§ **Study material**:
***
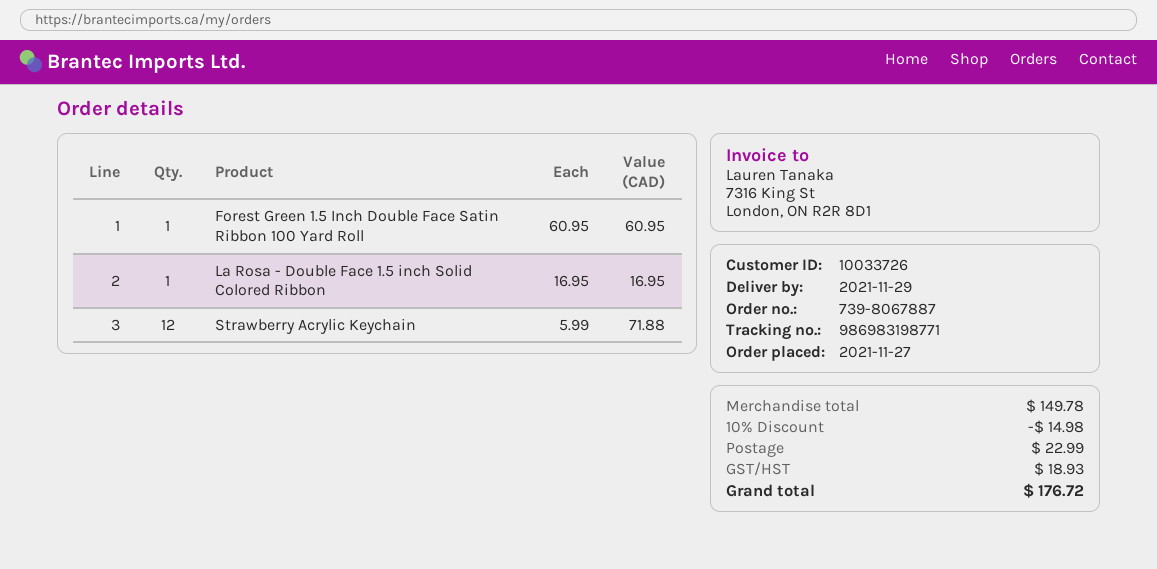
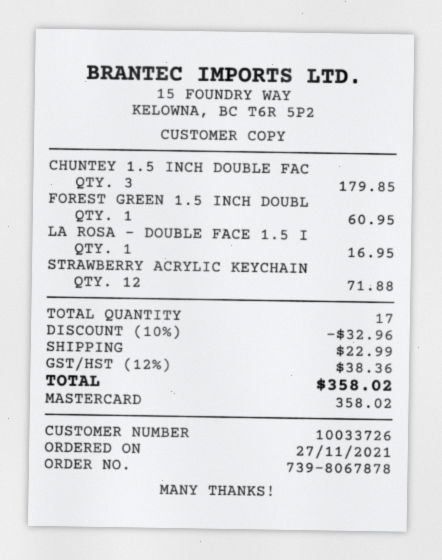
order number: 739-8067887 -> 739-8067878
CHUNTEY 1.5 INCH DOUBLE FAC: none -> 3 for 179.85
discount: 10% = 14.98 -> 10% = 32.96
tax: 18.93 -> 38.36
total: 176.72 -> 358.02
***
§ **Problem details**: Please print the entries shown above again, exactly, and skip the pictures.

§ **Response below**:
order number: 739-8067887 -> 739-8067878
CHUNTEY 1.5 INCH DOUBLE FAC: none -> 3 for 179.85
discount: 10% = 14.98 -> 10% = 32.96
tax: 18.93 -> 38.36
total: 176.72 -> 358.02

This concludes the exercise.